• _To do_
Lines holding the word "content" are the ones to copy from the data below.

• _Records excerpted from a collection_
..............................
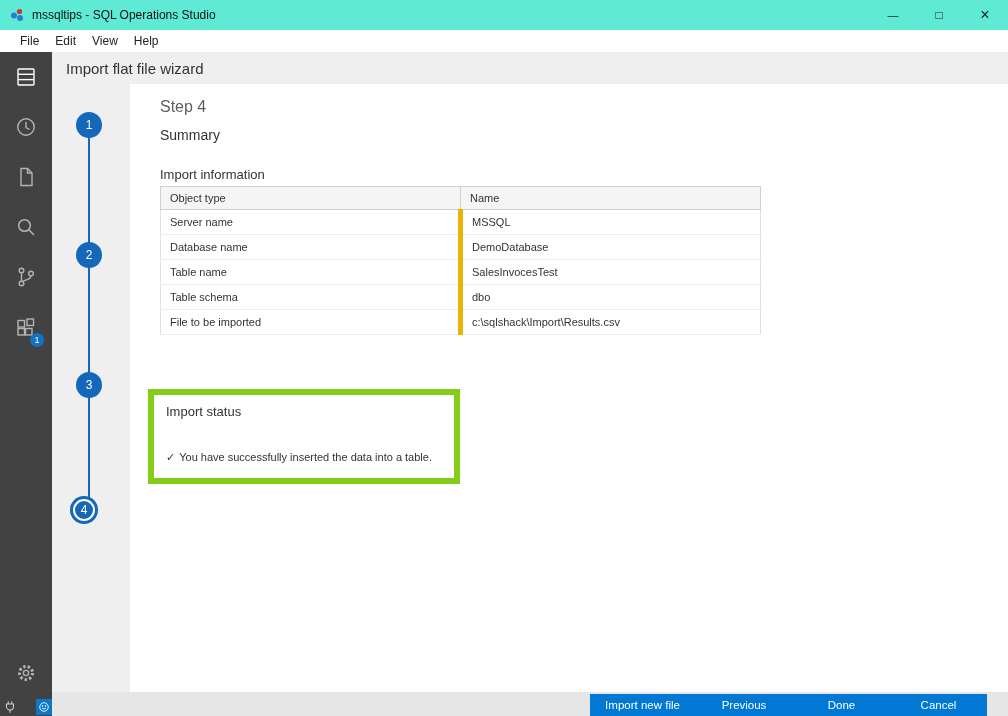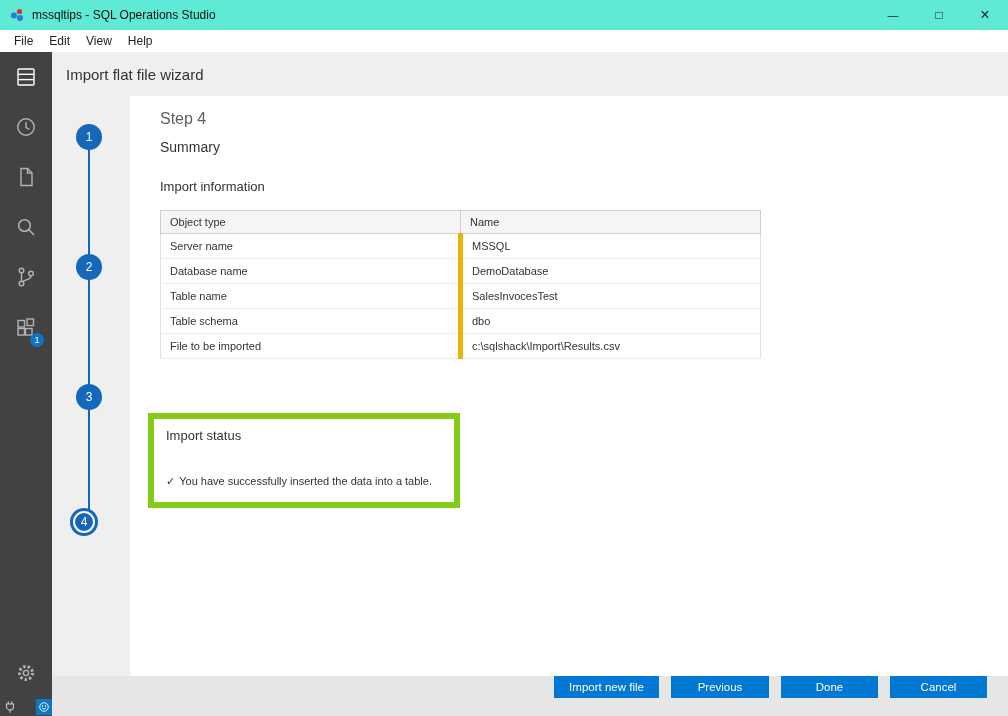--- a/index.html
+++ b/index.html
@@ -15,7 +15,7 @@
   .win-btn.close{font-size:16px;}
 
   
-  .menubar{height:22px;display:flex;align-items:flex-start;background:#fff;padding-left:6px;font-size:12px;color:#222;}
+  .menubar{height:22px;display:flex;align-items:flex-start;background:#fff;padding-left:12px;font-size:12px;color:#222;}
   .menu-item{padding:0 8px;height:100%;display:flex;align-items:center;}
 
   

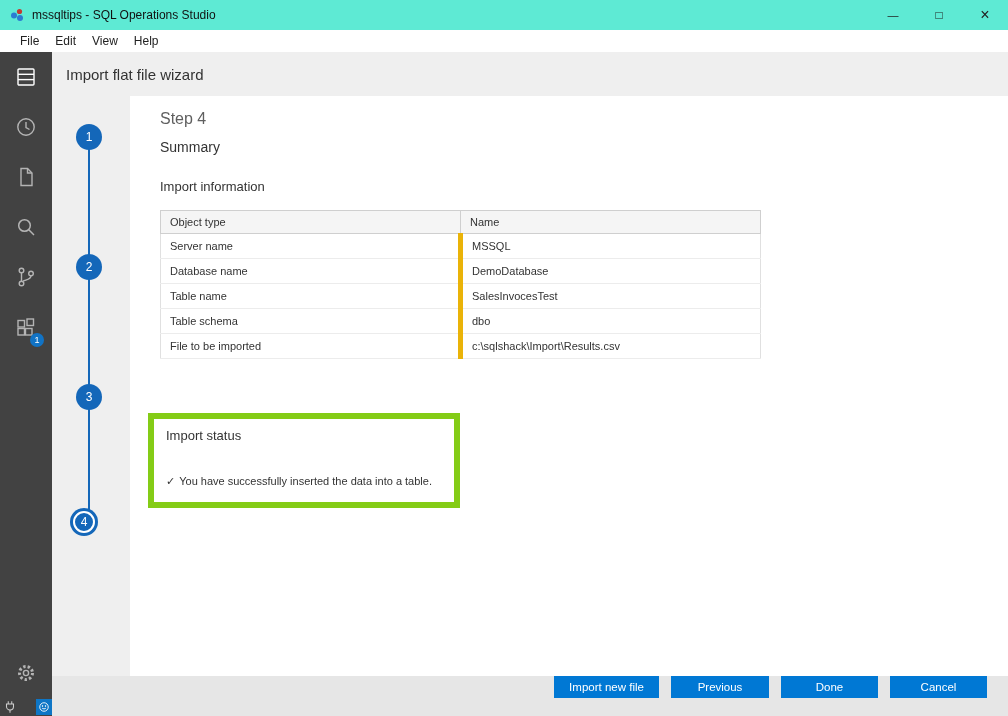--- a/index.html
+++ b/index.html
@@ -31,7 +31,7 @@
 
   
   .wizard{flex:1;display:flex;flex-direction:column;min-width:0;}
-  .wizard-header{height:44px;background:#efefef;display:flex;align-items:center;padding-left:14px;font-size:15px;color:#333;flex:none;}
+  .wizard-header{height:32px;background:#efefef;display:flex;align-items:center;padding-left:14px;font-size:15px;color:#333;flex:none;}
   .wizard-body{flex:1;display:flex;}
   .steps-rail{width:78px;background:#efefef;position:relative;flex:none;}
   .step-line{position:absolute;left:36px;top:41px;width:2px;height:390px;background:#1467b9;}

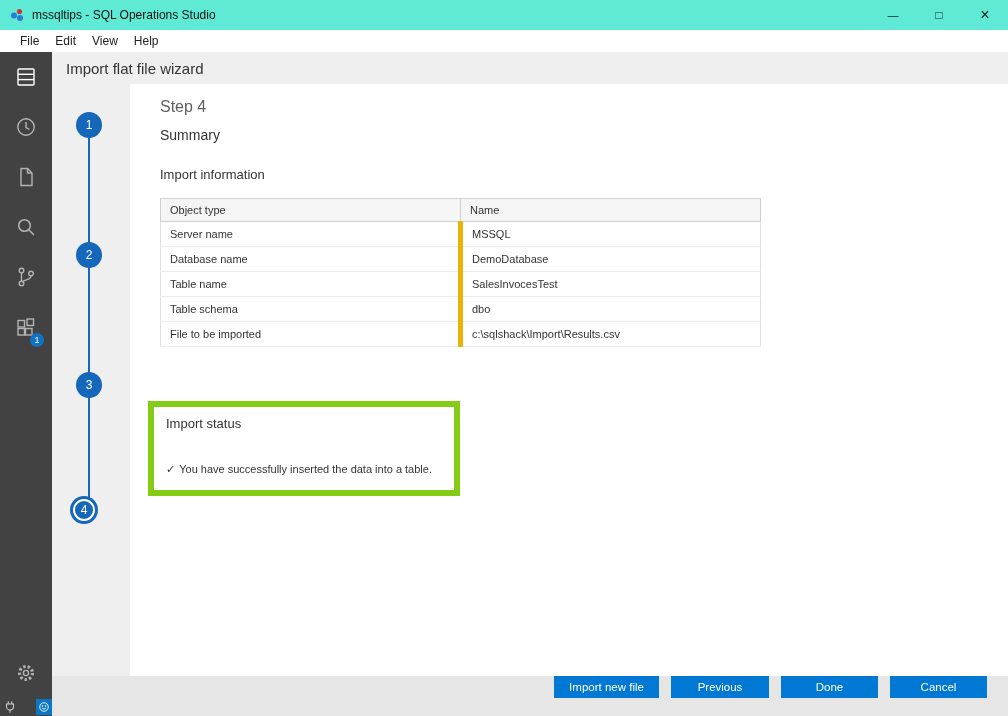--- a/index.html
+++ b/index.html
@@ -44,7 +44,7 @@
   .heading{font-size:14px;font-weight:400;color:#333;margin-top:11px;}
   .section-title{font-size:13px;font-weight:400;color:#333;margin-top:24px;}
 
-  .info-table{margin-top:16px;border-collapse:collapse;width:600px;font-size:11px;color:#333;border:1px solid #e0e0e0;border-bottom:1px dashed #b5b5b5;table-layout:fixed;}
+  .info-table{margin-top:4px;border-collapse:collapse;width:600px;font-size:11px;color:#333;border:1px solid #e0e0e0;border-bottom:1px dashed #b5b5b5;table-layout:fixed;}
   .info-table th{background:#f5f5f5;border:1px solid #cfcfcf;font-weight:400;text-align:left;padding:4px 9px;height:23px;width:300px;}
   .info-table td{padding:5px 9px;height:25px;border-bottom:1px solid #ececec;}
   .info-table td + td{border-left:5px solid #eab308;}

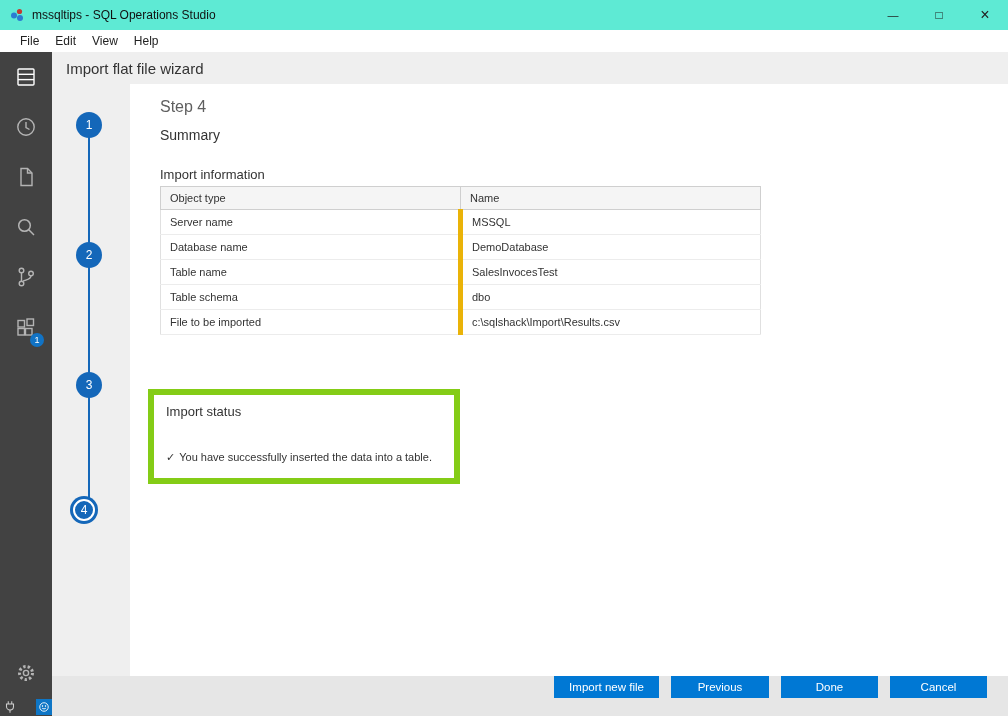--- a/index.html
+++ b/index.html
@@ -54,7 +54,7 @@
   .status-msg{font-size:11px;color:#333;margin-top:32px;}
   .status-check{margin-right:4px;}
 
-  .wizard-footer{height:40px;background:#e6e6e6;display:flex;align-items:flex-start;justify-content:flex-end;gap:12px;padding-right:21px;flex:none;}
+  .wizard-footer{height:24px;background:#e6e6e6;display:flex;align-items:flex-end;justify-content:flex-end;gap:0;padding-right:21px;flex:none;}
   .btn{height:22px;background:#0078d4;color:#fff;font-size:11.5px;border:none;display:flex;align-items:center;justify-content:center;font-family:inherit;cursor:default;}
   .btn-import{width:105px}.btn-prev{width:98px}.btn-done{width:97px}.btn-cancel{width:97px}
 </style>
..............................
• _Response area_
-  .wizard-footer{height:40px;background:#e6e6e6;display:flex;align-items:flex-start;justify-content:flex-end;gap:12px;padding-right:21px;flex:none;}
+  .wizard-footer{height:24px;background:#e6e6e6;display:flex;align-items:flex-end;justify-content:flex-end;gap:0;padding-right:21px;flex:none;}
   .btn{height:22px;background:#0078d4;color:#fff;font-size:11.5px;border:none;display:flex;align-items:center;justify-content:center;font-family:inherit;cursor:default;}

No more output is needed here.